_Source data_
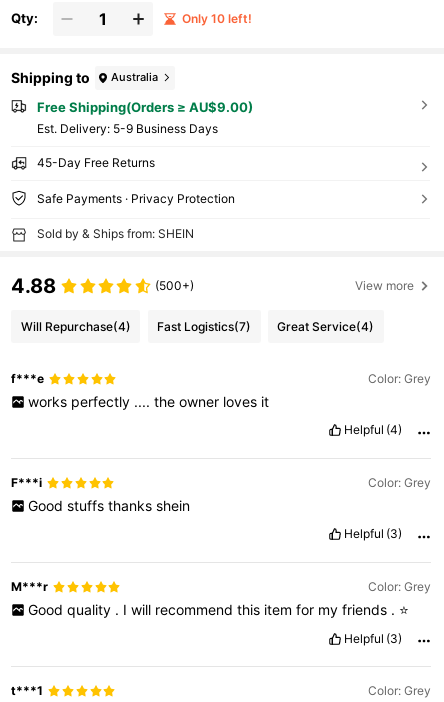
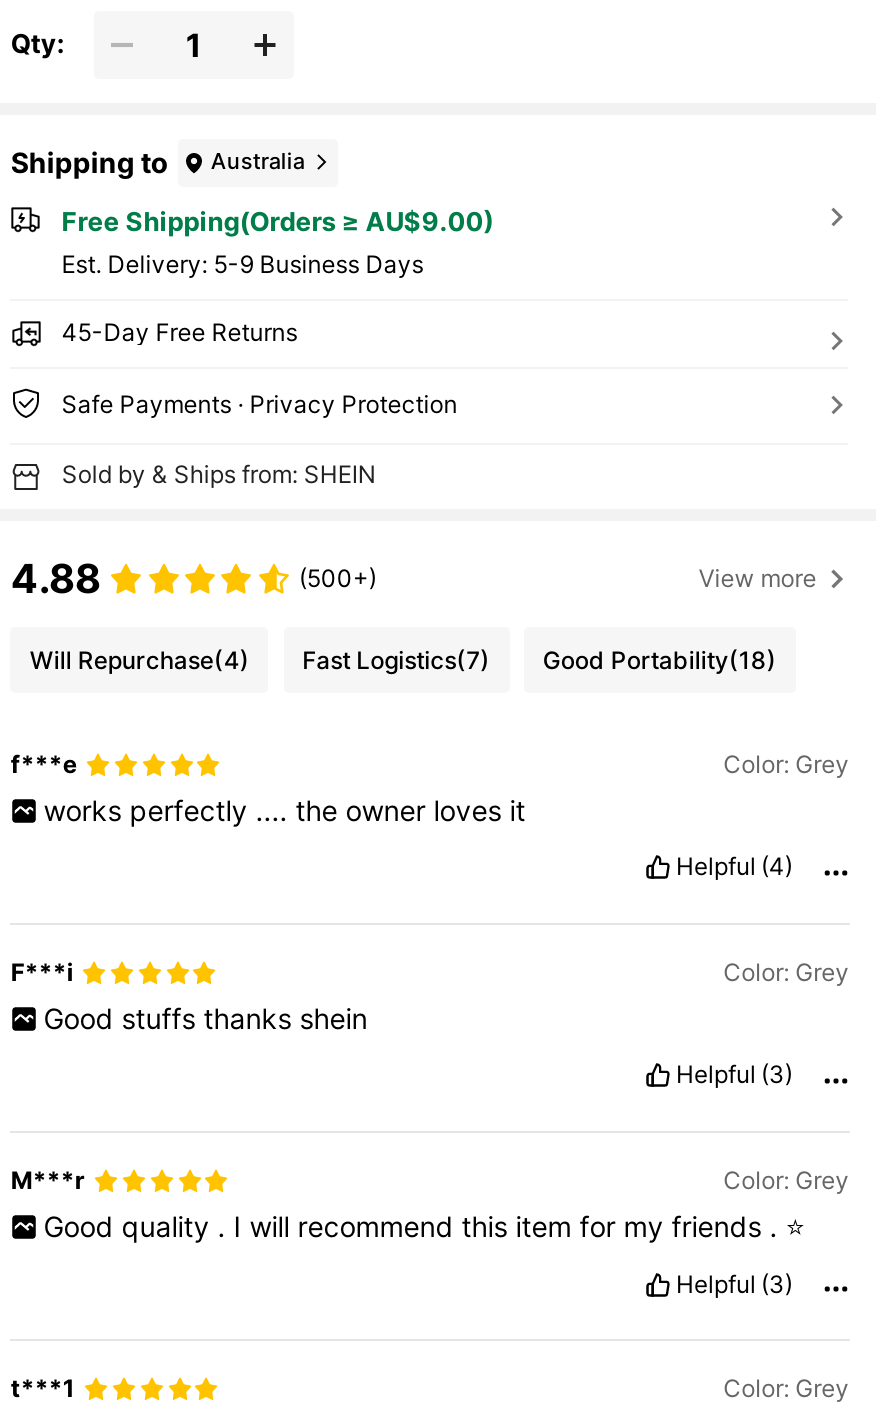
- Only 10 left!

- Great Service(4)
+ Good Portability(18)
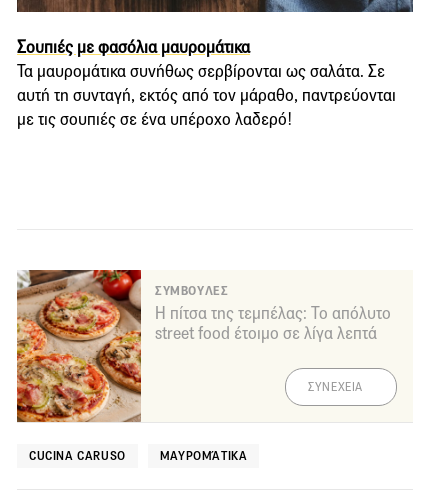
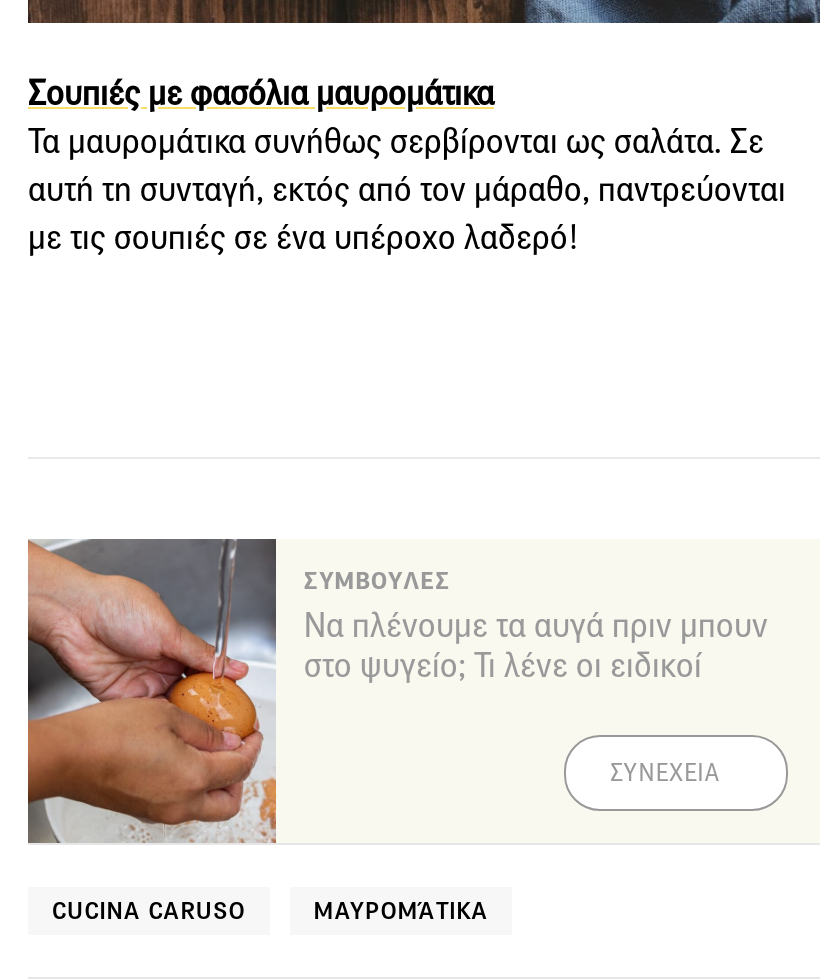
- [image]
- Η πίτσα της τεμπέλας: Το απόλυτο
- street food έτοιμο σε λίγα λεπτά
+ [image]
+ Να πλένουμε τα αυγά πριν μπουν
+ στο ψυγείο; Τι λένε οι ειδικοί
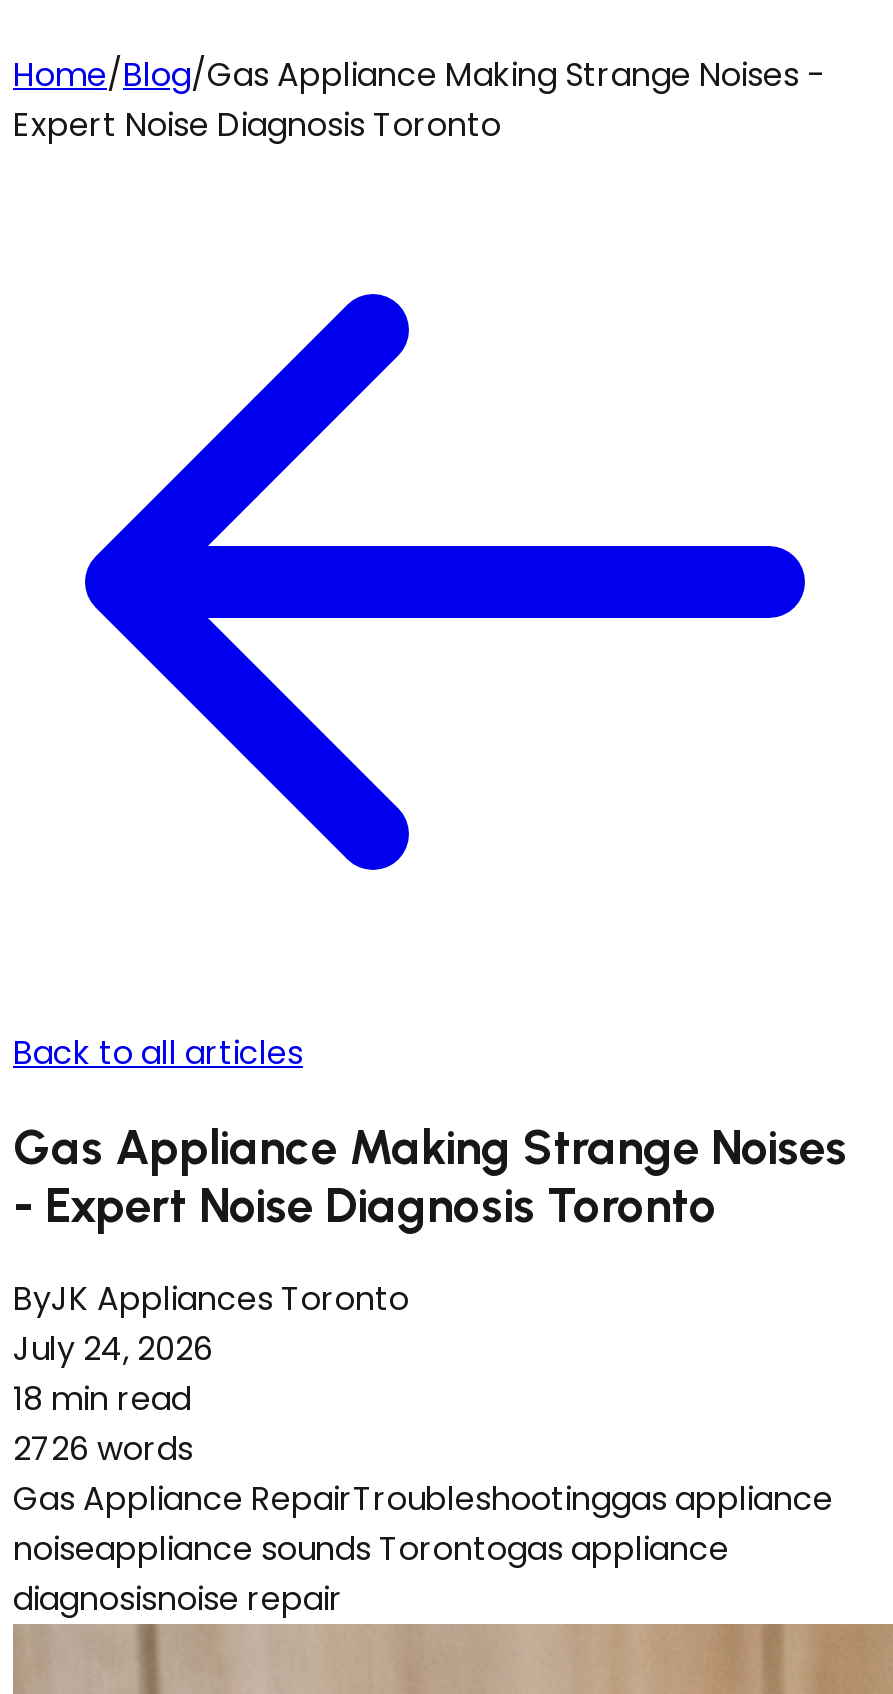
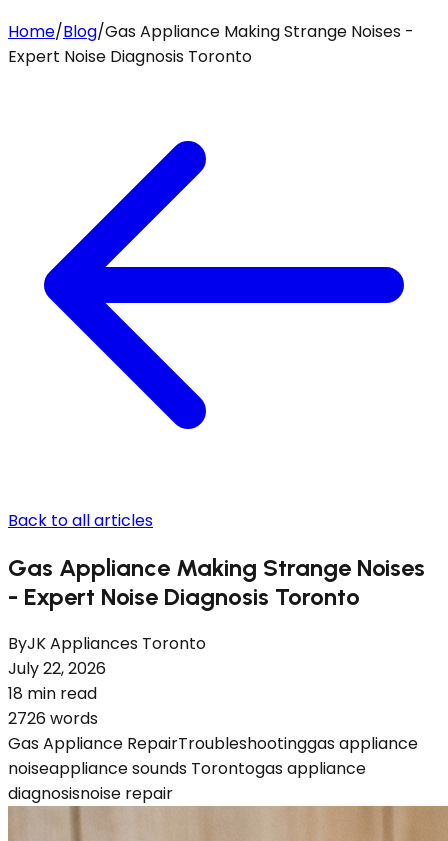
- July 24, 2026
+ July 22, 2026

_Exercise brief_
I would like you to retype exactly the lines running from the one containing "λένε οι ειδικοί" to the last line of the entries, both included, leaving all pictures out.

_Task answer_
+ στο ψυγείο; Τι λένε οι ειδικοί
- July 24, 2026
+ July 22, 2026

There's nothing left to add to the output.